The result was that female sexual problems were being wrongly “medicalised” and the number of women affected greatly exaggerated.

The author of the article, Australian Financial Review journalist Ray Moynihan, said claims that 43 per cent of women aged 18-59 had female sexual dysfunction were misleading and potentially dangerous.

He traced the origin of the definition of the condition to a May 1997 meeting of researchers and drug company representatives at a Cape Cod hotel.

But drugmakers said they were simply seeking a treatment option for millions of women with sexual difficulties equivalent to the erectile dysfunction that men can face, which is now frequently treated with Viagra, a $1.5-billion seller for Pfizer Inc.

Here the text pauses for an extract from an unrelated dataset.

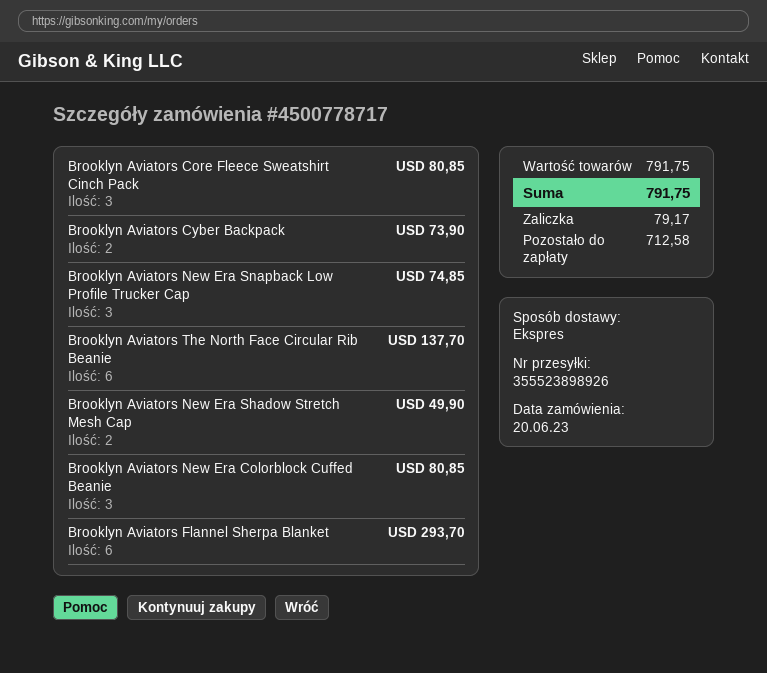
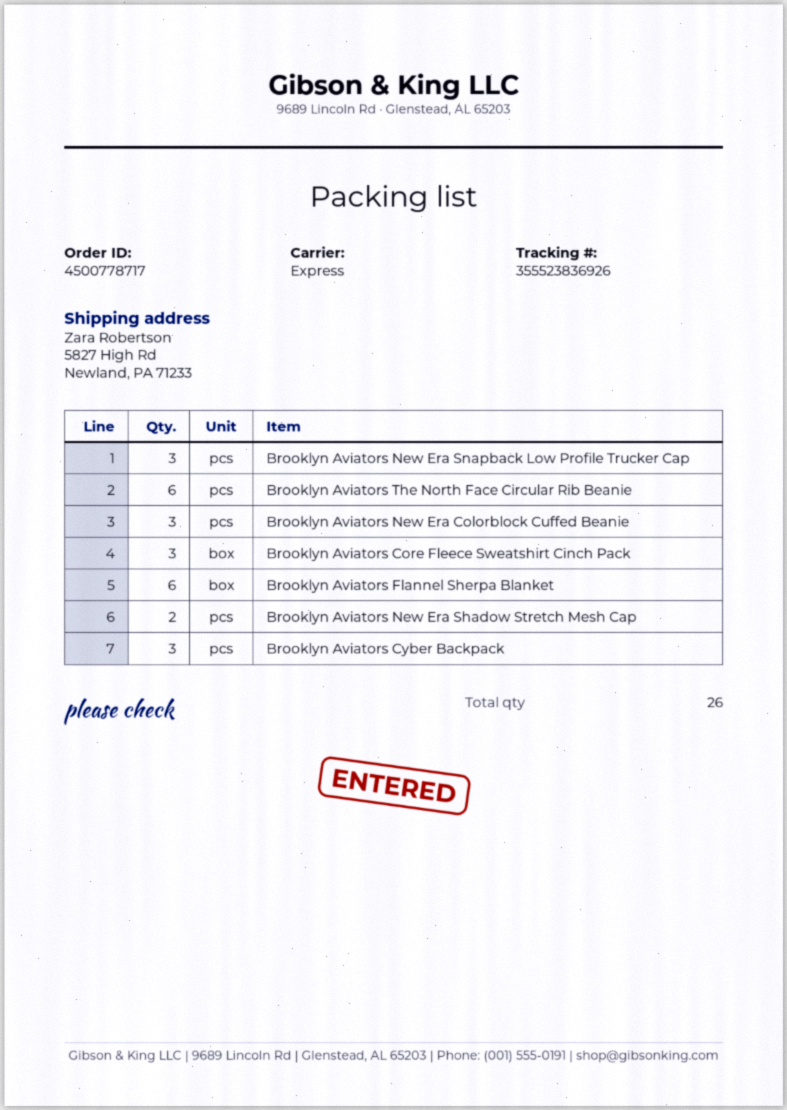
tracking number: 355523898926 -> 355523836926
Brooklyn Aviators Cyber Backpack: 2 -> 3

“All that this is doing is just providing an alternative that could be used by doctors if the situation requires it,” Richard Tiner, medical director of Association of the British Pharmaceutical Industry, told BBC radio.

A spokeswoman for Pfizer denied the allegations, pointing out that Viagra — and upcoming rival products from Eli Lilly/ICOS and Bayer/GlaxoSmithKline — had yet to be approved for use in women. “We work on unmet medical needs. There were academics who were working on this long before they came to us for support,” she said. “I think the article is a disservice to women who are suffering.”